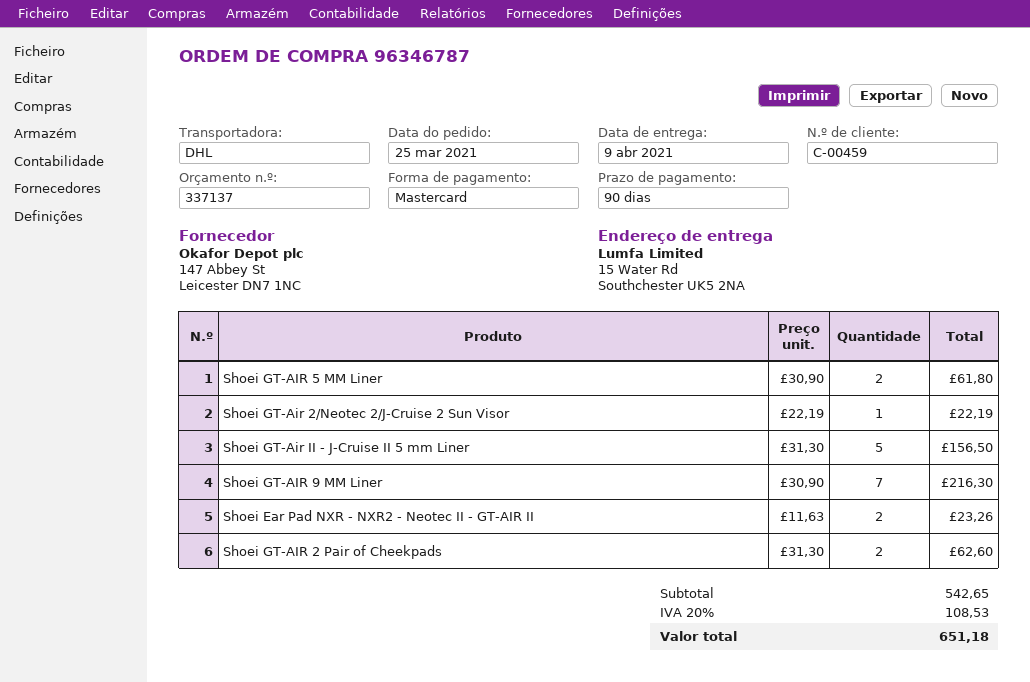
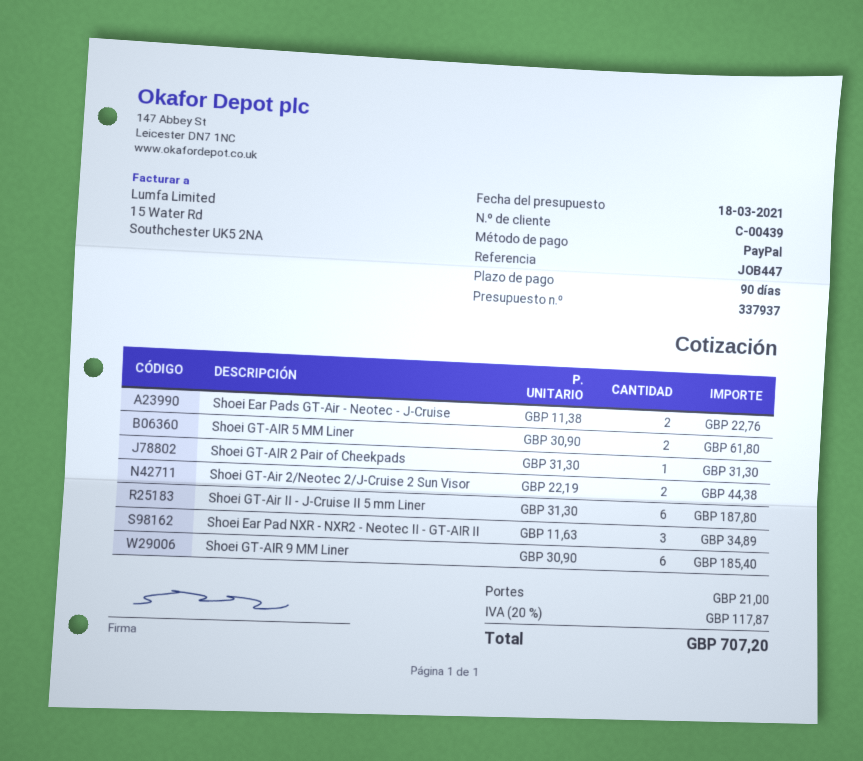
quote number: 337137 -> 337937
customer number: C-00459 -> C-00439
payment method: Mastercard -> PayPal
Shoei GT-Air 2/Neotec 2/J-Cruise 2 Sun Visor: 1 x 22.19 = 22.19 -> 2 x 22.19 = 44.38
Shoei GT-Air II - J-Cruise II 5 mm Liner: 5 x 31.30 = 156.50 -> 6 x 31.30 = 187.80
Shoei GT-AIR 9 MM Liner: 7 x 30.90 = 216.30 -> 6 x 30.90 = 185.40
Shoei Ear Pad NXR - NXR2 - Neotec II - GT-AIR II: 2 x 11.63 = 23.26 -> 3 x 11.63 = 34.89
Shoei GT-AIR 2 Pair of Cheekpads: 2 x 31.30 = 62.60 -> 1 x 31.30 = 31.30
Shoei Ear Pads GT-Air - Neotec - J-Cruise: none -> 2 x 11.38 = 22.76
shipping: none -> 21.00
tax: 20% = 108.53 -> 20% = 117.87
total: 651.18 -> 707.20

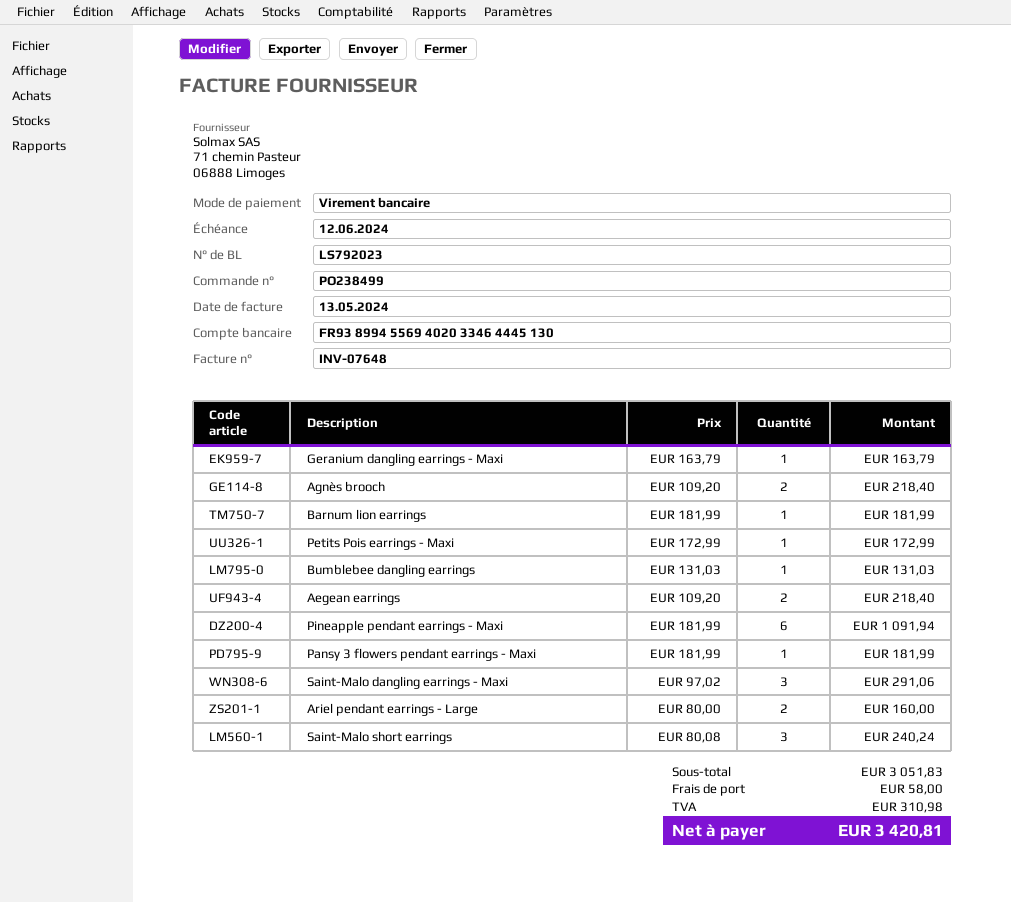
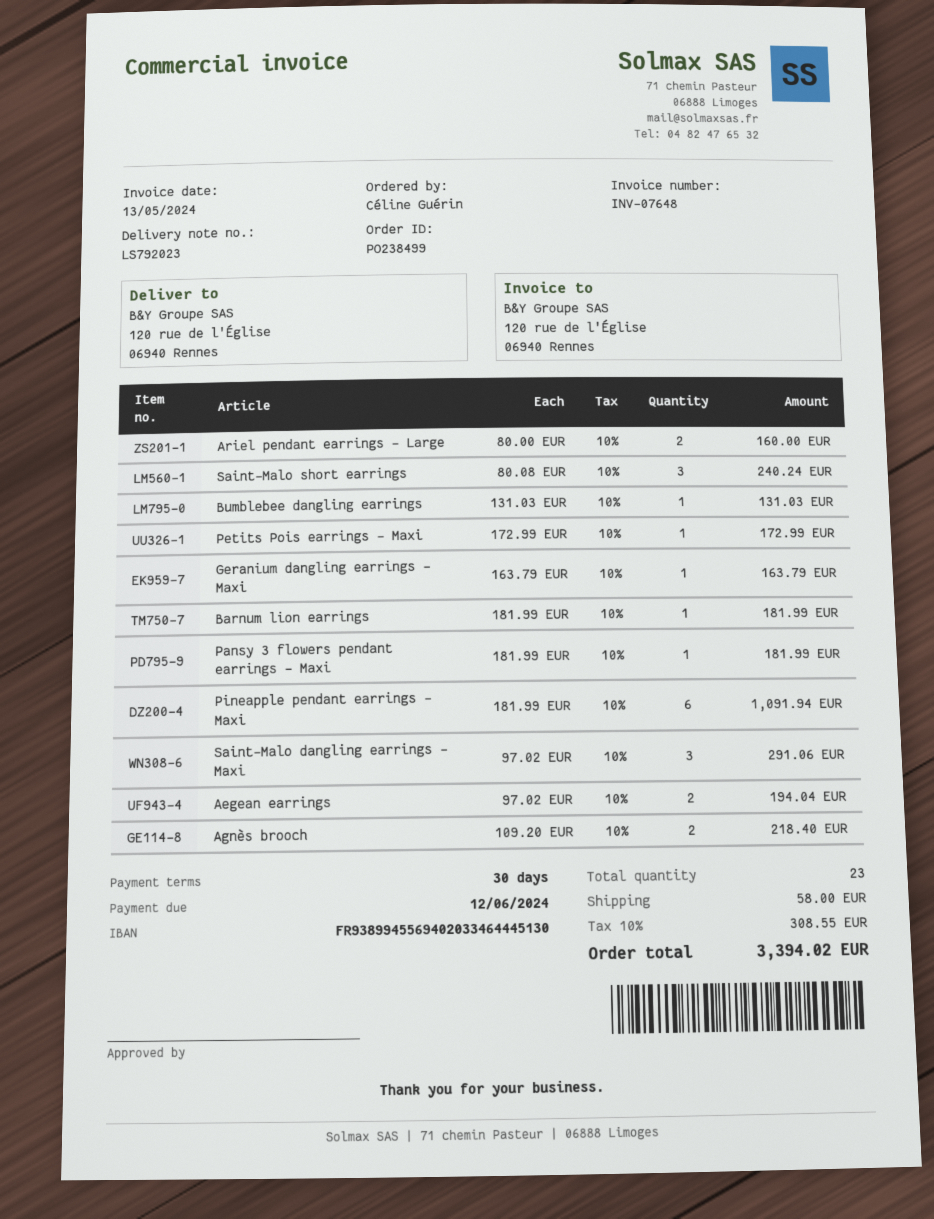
Aegean earrings: 2 x 109.20 = 218.40 -> 2 x 97.02 = 194.04
tax: 310.98 -> 308.55
total: 3420.81 -> 3394.02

## The problem
Could you give again precisely the lines from the one containing "total: 651.18 -> 707.20" through the final line of the material above, both included, and no others, dropping the pictures?

## Your response
total: 651.18 -> 707.20

Aegean earrings: 2 x 109.20 = 218.40 -> 2 x 97.02 = 194.04
tax: 310.98 -> 308.55
total: 3420.81 -> 3394.02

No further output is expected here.